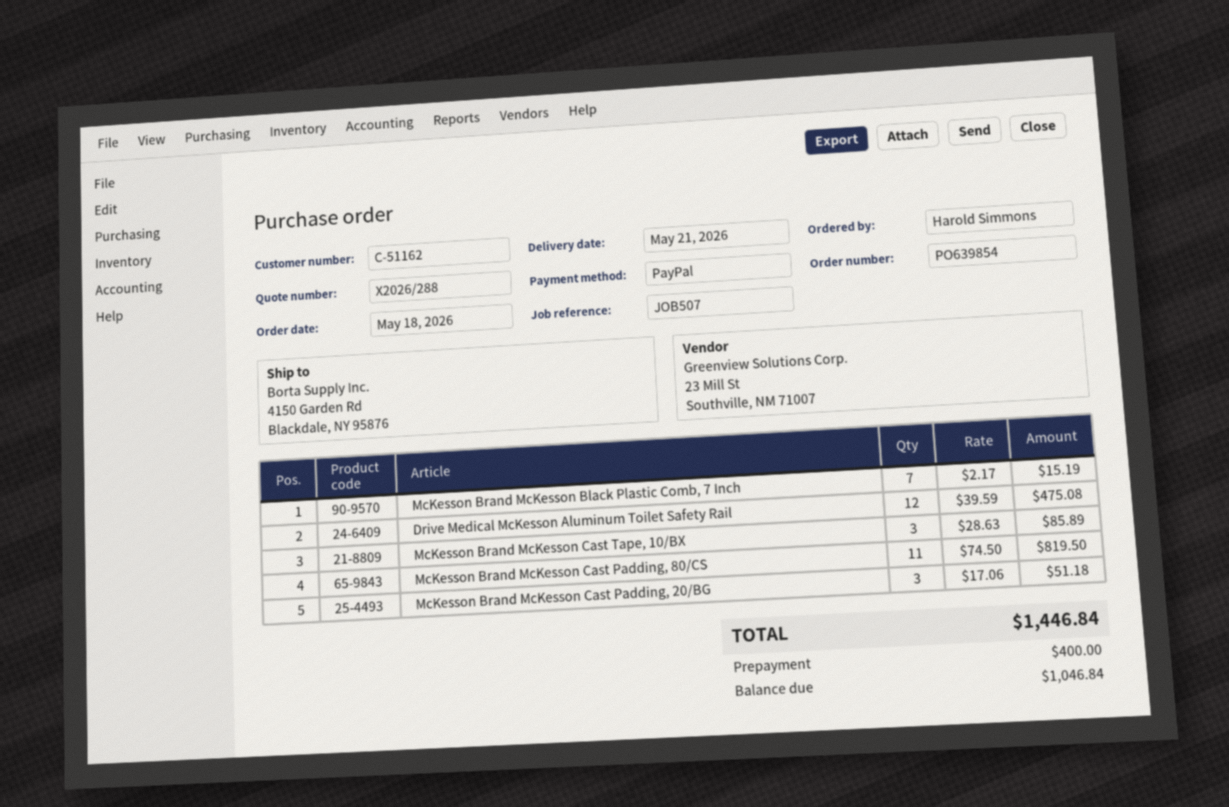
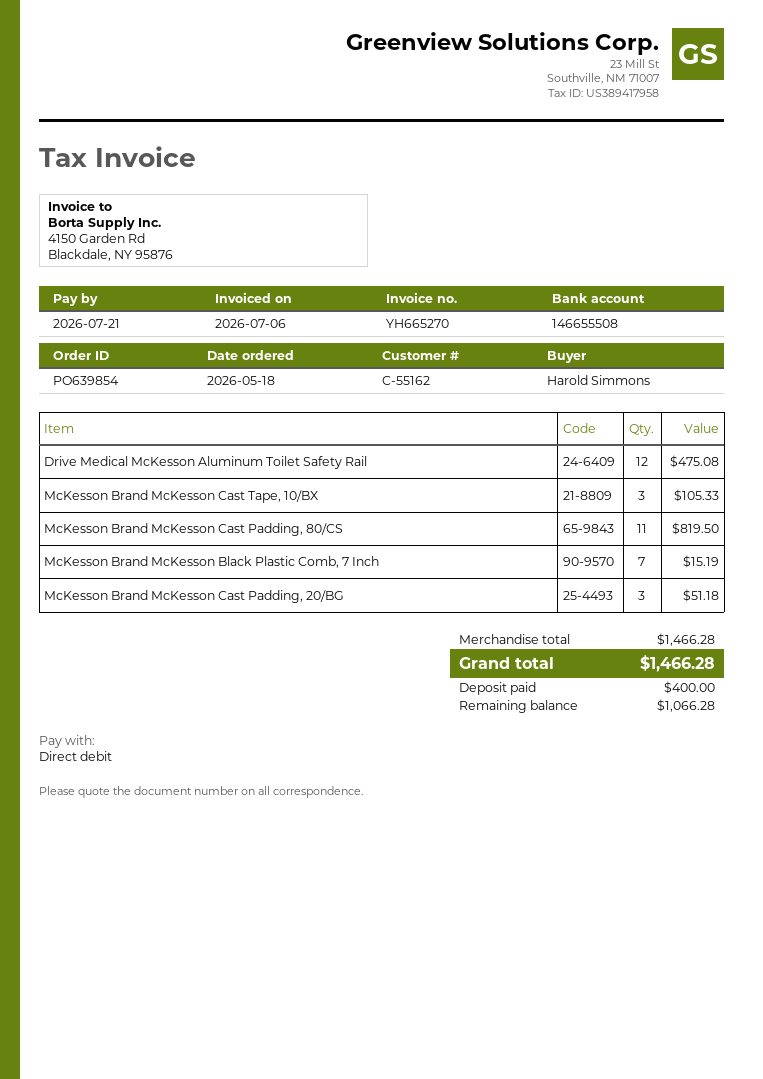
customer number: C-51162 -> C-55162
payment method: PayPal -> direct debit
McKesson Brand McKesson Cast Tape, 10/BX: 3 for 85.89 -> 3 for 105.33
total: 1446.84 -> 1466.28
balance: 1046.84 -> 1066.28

WHAT NEEDS TO BE DONE.
Print the material word for word without images.

OUTPUT BELOW.
customer number: C-51162 -> C-55162
payment method: PayPal -> direct debit
McKesson Brand McKesson Cast Tape, 10/BX: 3 for 85.89 -> 3 for 105.33
total: 1446.84 -> 1466.28
balance: 1046.84 -> 1066.28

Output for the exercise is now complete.